Aborting program execution...

I often get this error message when stopping a server and then starting it again soon. Is there anything I can do to prevent this? (Since it blocks the start. When retrying it after ~120 seconds everything works fine again.)

I am using
Code: [Select]
kill $pid (while $pid is the var containing the correct process ID of course), is this the correct way to stop the server via script? (Server is based on a Debian 7 minimal system.)

Offline Ters

  • Coder/patcher
  • Devotee
  • *
  • Posts: 5454
  • Languages: EN, NO
Re: network_init_server() - Unable to bind socket to IP address
« Reply #1 on: August 28, 2014, 04:48:30 PM »
Simutrans has no support for SIGTERM that I can find. (The only proper way to shut it down that I know, is through the GUI, but then I have never done any multiplayer stuff. Maybe the nettool has a way.) kill will therefore pull the rug on the process. It is possible that the resources held by the process, but never properly released, will be held in limbo for a while, although I've never seen such behaviour. Another possibility is that Simutrans does end somewhat gracefully, and that takes some time. Or that kill sends SIGTERM, and if the process doesn't take notice, it will after a grace period, move on to more drastic measures.

Offline Philip

  • *
  • Posts: 90
  • Languages: EN
Re: network_init_server() - Unable to bind socket to IP address
« Reply #2 on: August 28, 2014, 04:57:58 PM »
Simutrans has no support for SIGTERM that I can find. (The only proper way to shut it down that I know, is through the GUI, but then I have never done any multiplayer stuff. Maybe the nettool has a way.) kill will therefore pull the rug on the process. It is possible that the resources held by the process, but never properly released, will be held in limbo for a while, although I've never seen such behaviour. Another possibility is that Simutrans does end somewhat gracefully, and that takes some time. Or that kill sends SIGTERM, and if the process doesn't take notice, it will after a grace period, move on to more drastic measures.

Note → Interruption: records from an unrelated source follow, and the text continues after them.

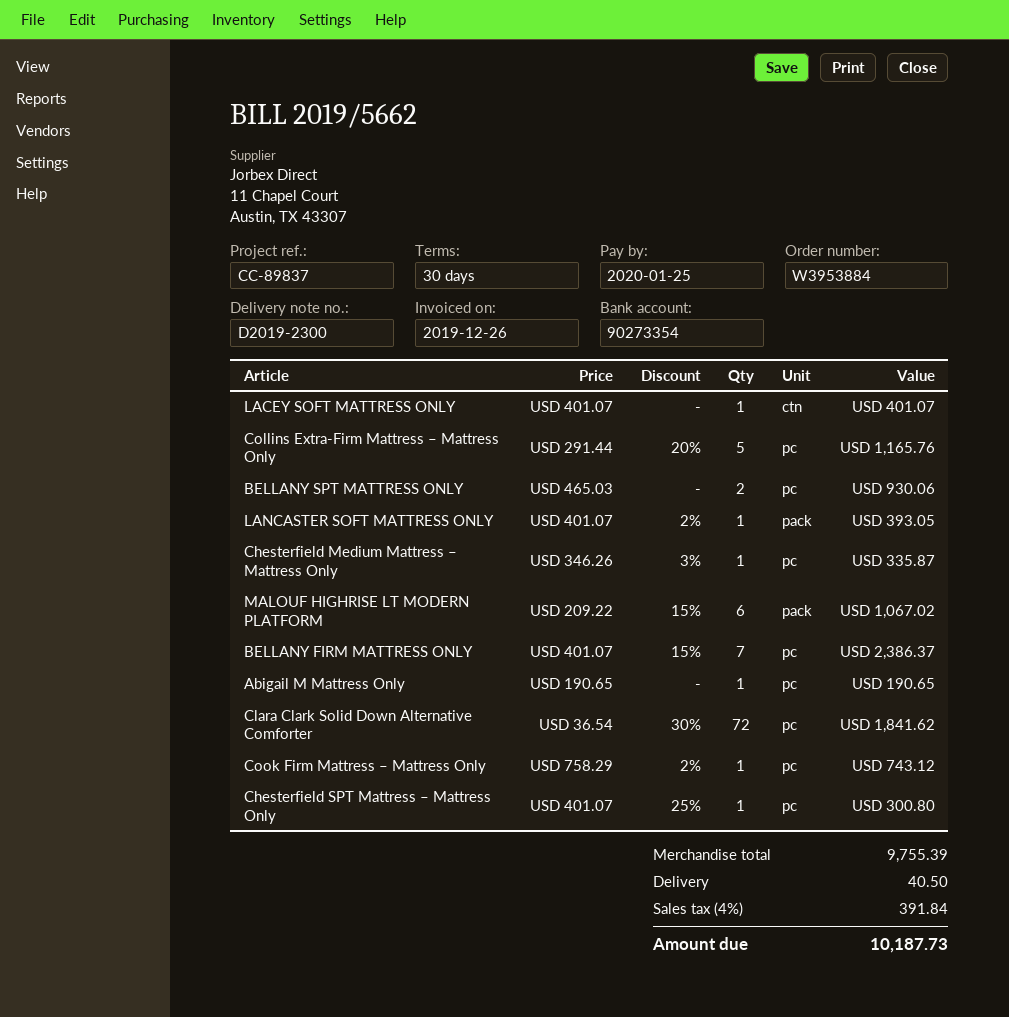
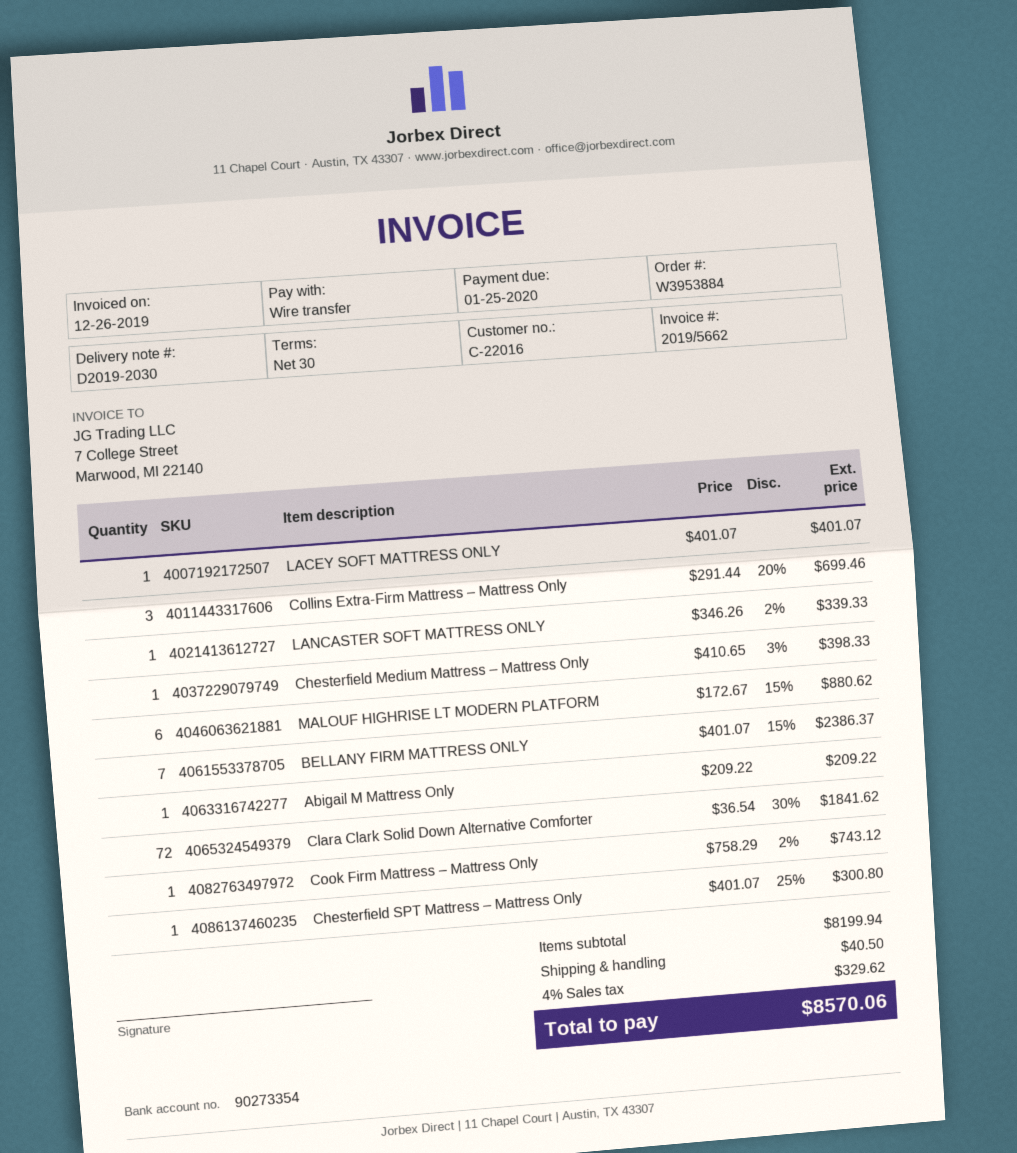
delivery note number: D2019-2300 -> D2019-2030
Collins Extra-Firm Mattress – Mattress Only: 5 x 291.44 - 20% = 1165.76 -> 3 x 291.44 - 20% = 699.46
BELLANY SPT MATTRESS ONLY: 2 x 465.03 = 930.06 -> none
LANCASTER SOFT MATTRESS ONLY: 1 x 401.07 - 2% = 393.05 -> 1 x 346.26 - 2% = 339.33
Chesterfield Medium Mattress – Mattress Only: 1 x 346.26 - 3% = 335.87 -> 1 x 410.65 - 3% = 398.33
MALOUF HIGHRISE LT MODERN PLATFORM: 6 x 209.22 - 15% = 1067.02 -> 6 x 172.67 - 15% = 880.62
Abigail M Mattress Only: 1 x 190.65 = 190.65 -> 1 x 209.22 = 209.22
subtotal: 9755.39 -> 8199.94
tax: 4% = 391.84 -> 4% = 329.62
total: 10187.73 -> 8570.06

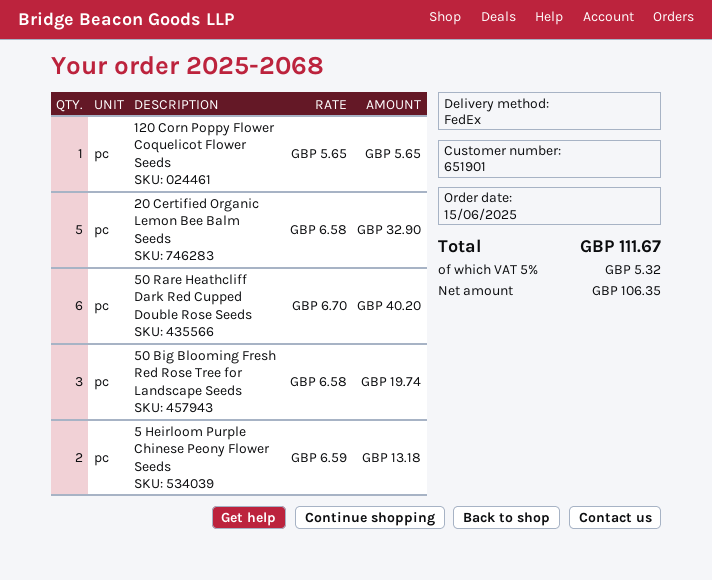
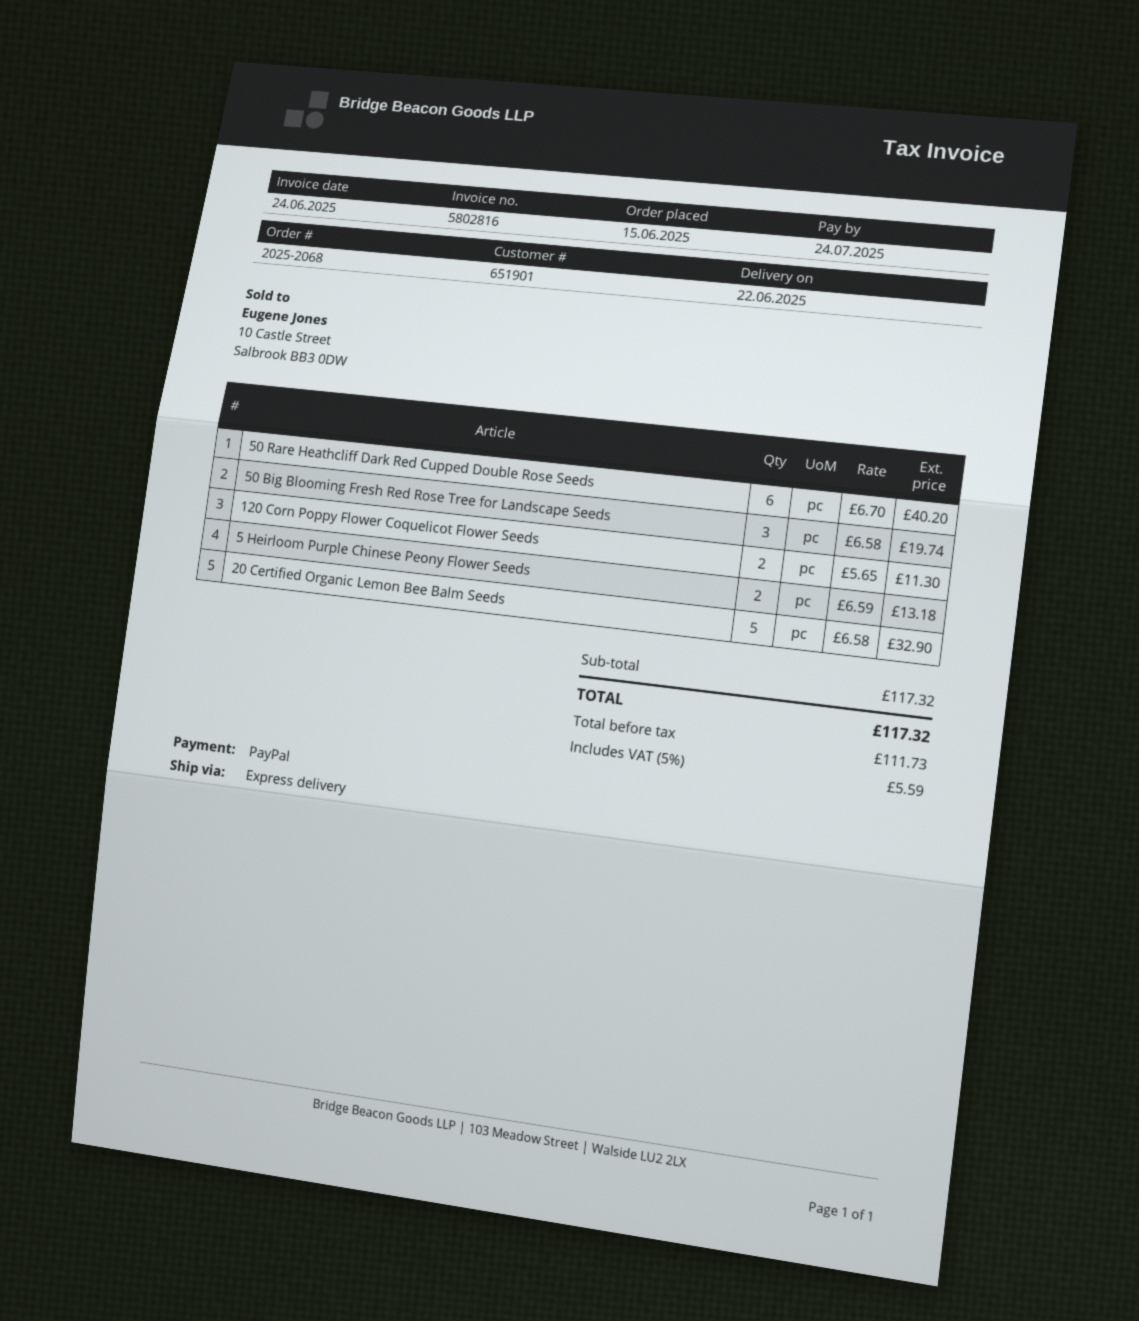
shipping method: FedEx -> express
120 Corn Poppy Flower Coquelicot Flower Seeds: 1 x 5.65 = 5.65 -> 2 x 5.65 = 11.30
net: 106.35 -> 111.73
tax: 5% = 5.32 -> 5% = 5.59
total: 111.67 -> 117.32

It's supported via SDL, if I'm reading the code correctly. The signal turns into SYSTEM_QUIT, which then sets env_t::quit_simutrans.

I suspect we could call network_core_shutdown a bit earlier after receiving the signal, though there will always be some delay while the signal works its way through the event queue.

It should unbind within a few seconds, though, not anything near the 120 seconds Michael hinted at. Something is seriously wrong if it takes that long.

Offline Michael 'Cruzer'

  • Devotee
  • *
  • Posts: 196
  • Founder of pak192.comic
    • Marktplatz für Parkplätze
  • Languages: DE, EN
Re: network_init_server() - Unable to bind socket to IP address
« Reply #3 on: August 28, 2014, 05:00:18 PM »
Quote
The only proper way to shut it down that I know, is through the GUI

That's a pity, since there is no GUI in posix build.

Quote
Or that kill sends SIGTERM

Due to the kill documentation (it's man page) it should only send one signal which is per default SIGTERM. You can force kill to send any signal by passing signal number as a parameter. I can give it a try for sending SIGKILL, but when there is no handler implemented in an application SIGKILL and SIGTERM should do the same, due to my knowledge.

Quote
It should unbind within a few seconds, though, not anything near the 120 seconds Michael hinted at. Something is seriously wrong if it takes that long.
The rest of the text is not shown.